**Source data**
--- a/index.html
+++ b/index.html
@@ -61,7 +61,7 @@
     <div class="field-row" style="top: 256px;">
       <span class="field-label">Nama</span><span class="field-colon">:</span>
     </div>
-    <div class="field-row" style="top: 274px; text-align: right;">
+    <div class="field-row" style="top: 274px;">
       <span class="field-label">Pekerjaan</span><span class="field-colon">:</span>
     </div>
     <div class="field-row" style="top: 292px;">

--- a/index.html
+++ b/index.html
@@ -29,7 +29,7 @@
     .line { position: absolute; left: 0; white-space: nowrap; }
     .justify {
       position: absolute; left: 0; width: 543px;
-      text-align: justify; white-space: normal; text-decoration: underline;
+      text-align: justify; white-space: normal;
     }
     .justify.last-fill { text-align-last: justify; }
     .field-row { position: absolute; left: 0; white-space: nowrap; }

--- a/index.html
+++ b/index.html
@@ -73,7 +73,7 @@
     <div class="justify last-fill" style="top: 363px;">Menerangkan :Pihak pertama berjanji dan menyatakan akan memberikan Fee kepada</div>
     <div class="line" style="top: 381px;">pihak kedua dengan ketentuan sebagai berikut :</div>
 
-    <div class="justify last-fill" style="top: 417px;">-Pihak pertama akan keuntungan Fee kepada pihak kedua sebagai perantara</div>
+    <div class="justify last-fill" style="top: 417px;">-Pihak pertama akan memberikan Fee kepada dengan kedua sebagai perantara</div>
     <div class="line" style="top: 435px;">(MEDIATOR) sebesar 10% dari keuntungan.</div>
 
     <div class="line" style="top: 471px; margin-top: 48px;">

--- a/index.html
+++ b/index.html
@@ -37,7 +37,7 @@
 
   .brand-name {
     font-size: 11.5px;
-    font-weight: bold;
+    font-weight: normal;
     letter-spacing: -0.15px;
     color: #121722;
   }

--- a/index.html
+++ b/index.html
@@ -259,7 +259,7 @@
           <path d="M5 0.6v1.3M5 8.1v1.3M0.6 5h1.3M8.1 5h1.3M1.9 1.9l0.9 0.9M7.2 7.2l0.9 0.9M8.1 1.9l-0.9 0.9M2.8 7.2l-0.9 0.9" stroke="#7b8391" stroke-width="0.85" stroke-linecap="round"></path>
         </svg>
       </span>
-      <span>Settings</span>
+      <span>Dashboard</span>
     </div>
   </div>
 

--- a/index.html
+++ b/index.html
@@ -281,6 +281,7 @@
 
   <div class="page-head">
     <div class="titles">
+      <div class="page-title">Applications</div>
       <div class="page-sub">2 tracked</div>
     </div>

**Exercise**
For each line in the data above that contains the string "akan", extract the line.

**Reply to the exercise**
     <div class="justify last-fill" style="top: 363px;">Menerangkan :Pihak pertama berjanji dan menyatakan akan memberikan Fee kepada</div>
-    <div class="justify last-fill" style="top: 417px;">-Pihak pertama akan keuntungan Fee kepada pihak kedua sebagai perantara</div>
+    <div class="justify last-fill" style="top: 417px;">-Pihak pertama akan memberikan Fee kepada dengan kedua sebagai perantara</div>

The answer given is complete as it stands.